(YOUR ASSIGNMENT):
Among the lines of the listing below, count those with the string "without". Give the number and no commentary.

(SOURCE DATA):
**********
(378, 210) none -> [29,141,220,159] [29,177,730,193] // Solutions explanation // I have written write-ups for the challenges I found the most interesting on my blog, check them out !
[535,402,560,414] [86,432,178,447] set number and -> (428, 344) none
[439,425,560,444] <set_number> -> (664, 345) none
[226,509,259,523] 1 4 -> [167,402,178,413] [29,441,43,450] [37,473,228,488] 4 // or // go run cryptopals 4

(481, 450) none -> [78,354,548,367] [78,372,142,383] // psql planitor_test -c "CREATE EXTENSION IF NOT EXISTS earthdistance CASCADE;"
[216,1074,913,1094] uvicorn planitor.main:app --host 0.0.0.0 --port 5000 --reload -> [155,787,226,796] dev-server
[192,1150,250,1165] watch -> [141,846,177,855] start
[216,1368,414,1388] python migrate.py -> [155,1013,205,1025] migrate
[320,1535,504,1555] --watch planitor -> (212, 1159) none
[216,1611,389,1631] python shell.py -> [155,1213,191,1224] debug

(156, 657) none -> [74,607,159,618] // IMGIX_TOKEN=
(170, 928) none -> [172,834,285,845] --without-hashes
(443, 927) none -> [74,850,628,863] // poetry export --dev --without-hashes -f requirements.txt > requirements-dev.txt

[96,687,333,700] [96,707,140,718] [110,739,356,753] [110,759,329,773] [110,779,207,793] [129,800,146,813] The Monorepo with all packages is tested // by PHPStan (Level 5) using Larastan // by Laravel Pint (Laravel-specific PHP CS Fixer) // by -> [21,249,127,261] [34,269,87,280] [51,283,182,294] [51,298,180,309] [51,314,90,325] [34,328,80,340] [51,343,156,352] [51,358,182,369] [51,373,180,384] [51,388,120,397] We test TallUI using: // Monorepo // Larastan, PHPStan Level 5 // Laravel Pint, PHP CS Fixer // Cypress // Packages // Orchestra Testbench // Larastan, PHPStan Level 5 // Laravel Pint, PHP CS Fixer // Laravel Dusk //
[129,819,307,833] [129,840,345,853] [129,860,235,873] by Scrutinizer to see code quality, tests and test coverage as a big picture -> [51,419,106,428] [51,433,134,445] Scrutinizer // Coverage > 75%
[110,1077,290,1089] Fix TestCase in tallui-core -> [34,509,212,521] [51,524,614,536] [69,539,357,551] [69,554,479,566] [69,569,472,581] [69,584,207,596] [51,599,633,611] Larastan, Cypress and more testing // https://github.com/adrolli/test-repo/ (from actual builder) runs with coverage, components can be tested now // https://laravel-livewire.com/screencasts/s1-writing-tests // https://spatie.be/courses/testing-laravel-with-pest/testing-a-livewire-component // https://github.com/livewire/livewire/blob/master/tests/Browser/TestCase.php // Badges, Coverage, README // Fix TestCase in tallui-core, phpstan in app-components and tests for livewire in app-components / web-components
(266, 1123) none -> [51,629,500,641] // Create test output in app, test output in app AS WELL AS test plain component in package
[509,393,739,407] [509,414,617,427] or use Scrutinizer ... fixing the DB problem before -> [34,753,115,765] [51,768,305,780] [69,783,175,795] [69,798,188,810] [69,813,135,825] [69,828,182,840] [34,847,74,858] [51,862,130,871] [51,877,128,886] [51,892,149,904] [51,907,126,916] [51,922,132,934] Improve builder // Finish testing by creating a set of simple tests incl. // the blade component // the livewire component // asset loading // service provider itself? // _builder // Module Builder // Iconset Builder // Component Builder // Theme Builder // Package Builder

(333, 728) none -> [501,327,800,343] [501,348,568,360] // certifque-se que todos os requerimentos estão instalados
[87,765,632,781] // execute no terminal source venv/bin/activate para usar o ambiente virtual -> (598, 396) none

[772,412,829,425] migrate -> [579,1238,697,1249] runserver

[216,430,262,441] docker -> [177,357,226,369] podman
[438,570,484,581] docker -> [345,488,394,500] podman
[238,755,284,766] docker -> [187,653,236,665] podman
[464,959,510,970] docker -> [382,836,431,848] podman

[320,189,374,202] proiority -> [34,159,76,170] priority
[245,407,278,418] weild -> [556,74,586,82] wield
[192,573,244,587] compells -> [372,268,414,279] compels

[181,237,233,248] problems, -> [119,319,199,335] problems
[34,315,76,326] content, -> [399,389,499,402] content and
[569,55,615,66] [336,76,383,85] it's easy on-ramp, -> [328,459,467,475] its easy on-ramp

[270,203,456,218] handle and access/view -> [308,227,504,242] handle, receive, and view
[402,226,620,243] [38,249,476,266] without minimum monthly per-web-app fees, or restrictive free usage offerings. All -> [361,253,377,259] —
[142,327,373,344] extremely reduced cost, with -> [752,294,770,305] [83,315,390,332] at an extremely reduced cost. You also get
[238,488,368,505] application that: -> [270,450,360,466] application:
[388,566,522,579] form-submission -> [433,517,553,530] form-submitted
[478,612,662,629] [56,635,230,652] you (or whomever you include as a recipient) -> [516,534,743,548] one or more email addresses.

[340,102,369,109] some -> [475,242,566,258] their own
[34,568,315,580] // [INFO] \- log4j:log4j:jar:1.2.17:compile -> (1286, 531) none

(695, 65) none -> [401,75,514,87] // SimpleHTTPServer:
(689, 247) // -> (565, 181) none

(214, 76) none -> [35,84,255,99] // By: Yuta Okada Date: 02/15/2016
**********
(TASK RESPONSE):
3